I would say that is pretty aggressive given that there is nothing compelling in the PA suggesting an imminent fall. Half of the ret is to the left of the DS line.
It is hindsight. But it does illustrate the difficulty of finding a good short up top before the drop. I believe that is why you went short in Dec instead.
If a correction is in the books, it won't to be a one night stand. And if it is a one night stand, then it won't be a correction. Gringo
I wouldn't. The trend run is slowing with a few selling waves, but judging by the PA alone, nothing is screaming sell. There is no last gasp retest. Also, it's interesting how you used the construction index in 06 as a warning sign. If someone was living on an island, totally disconnected from the rest of the world and with access to just Market Price, I doubt they would form the narrative between the housing bubble and the market crash. And without that fundamental knowledge, there would be no need to consult the construction index. So I think this instance in 07 is a great example of how one could play the larger themes by using common sense to know the drivers of a market bubble and then using price action as a divergence signal to time it's deflation. Perhaps you could have bought LEAP puts once the construction index stalled. That would have been quite a pay off.

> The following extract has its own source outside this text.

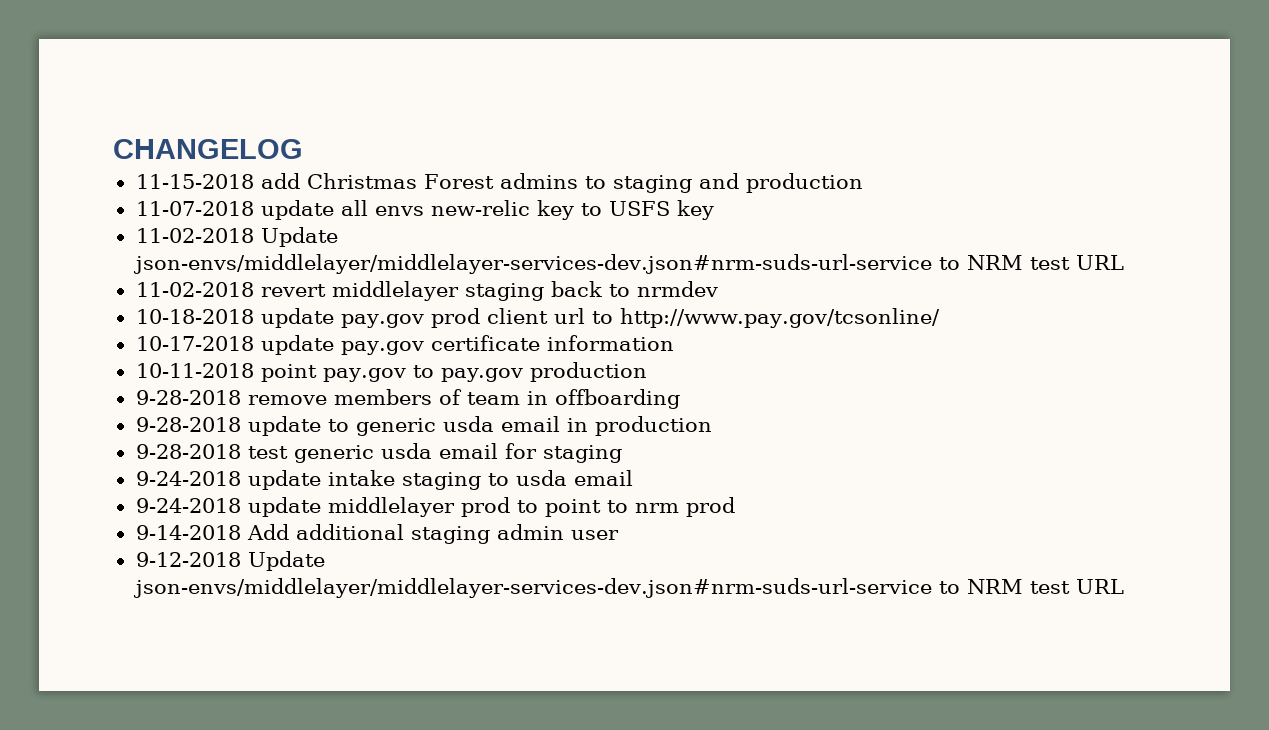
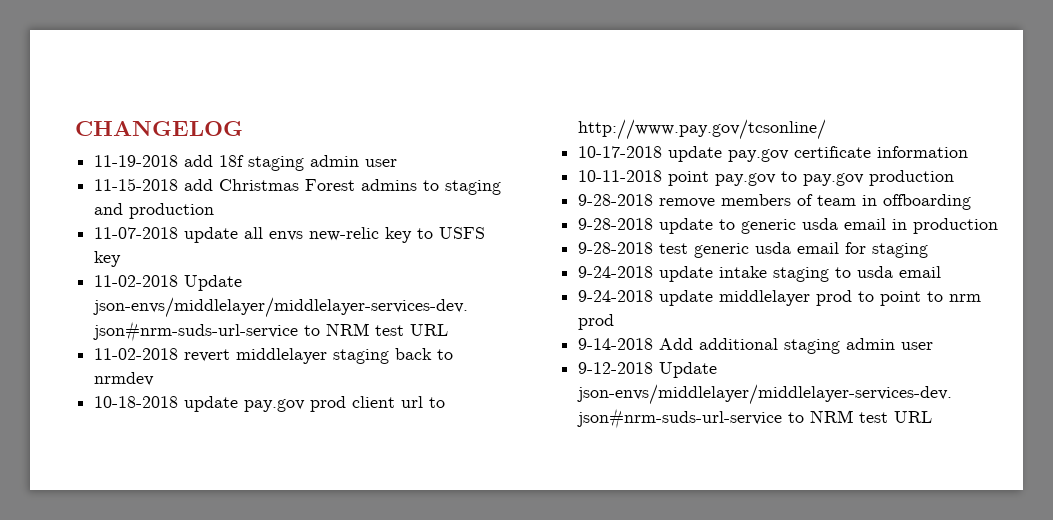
(303, 149) none -> [94,155,398,171] // 11-19-2018 add 18f staging admin user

All of which is why it's not practical to concern oneself with shorting "before the drop". There's going to be a retest. There always is. And missing out on 10% of a 1200pt drop is no sacrifice. The alternative which most traders take is to short "the top", then the next one, then the next, then the next. There were a dozen "tops" beginning in December '02. And people have been shorting this one since '09. As for the construction index, I don't recall anybody bringing it up, island or no island. But it seemed perfectly logical to me. It's why I sold my house when I did, for $179K, two months before the local housing market rolled over. Unfortunately, this bubble is not as easy to dissect. In any case, the market needn't crash in order to provide a nice profit. It need only return to the lower limit of its trend channel. If it falls below that, so much the better.

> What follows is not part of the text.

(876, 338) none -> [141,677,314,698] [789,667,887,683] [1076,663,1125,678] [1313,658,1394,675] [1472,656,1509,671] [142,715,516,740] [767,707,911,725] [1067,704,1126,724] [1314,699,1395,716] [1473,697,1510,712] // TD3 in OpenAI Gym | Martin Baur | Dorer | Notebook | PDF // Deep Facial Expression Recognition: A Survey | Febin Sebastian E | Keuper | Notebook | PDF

My first job out of school was in the sub prime loan business during the twilight days of the bubble. It was memorable. People had been warning of the bubble since the early 2000's. Fundamental housing metrics were whacked but the market kept going higher. So when I read Paul Tudor Jone's Market Wizard interview in which he attributed 50% of his success to fundamentals and 50% to technicals, I had a vague idea of what he meant, but not really. But now,having immersed myself in PA over the last 6 months, I am starting to understand the wisdom behind those words. Edit: It wasn't his Market Wizard Interview. It was some other interview of his that I read online. Edit 2: Here is the interview http://chinese-school.netfirms.com/Paul-Tudor-Jones-interview.html
What a nice surprise to read the post below by slapshot. He hasn't been active since 2011 but what he says pertains to the central message of this thread. He also mentions dbphoenix. So that's more confirmation for those still on the fence. Now stop hesitating and take that entry into Price Action! http://www.elitetrader.com/vb/showthread.php?s=&threadid=25425&perpage=10&pagenumber=11 An excerpt from the excellent post above. "It is important to note that this learning was greatly influenced by veteran traders of this board such as dbphoenix and his old price/volume thread. One time on PM he challenged me to learn what the price action vs. volume actually meant (supply/demand). I owe a lot to folks like him that helped me cut through the fog." His hit rate is fantastic and something I aspire towards.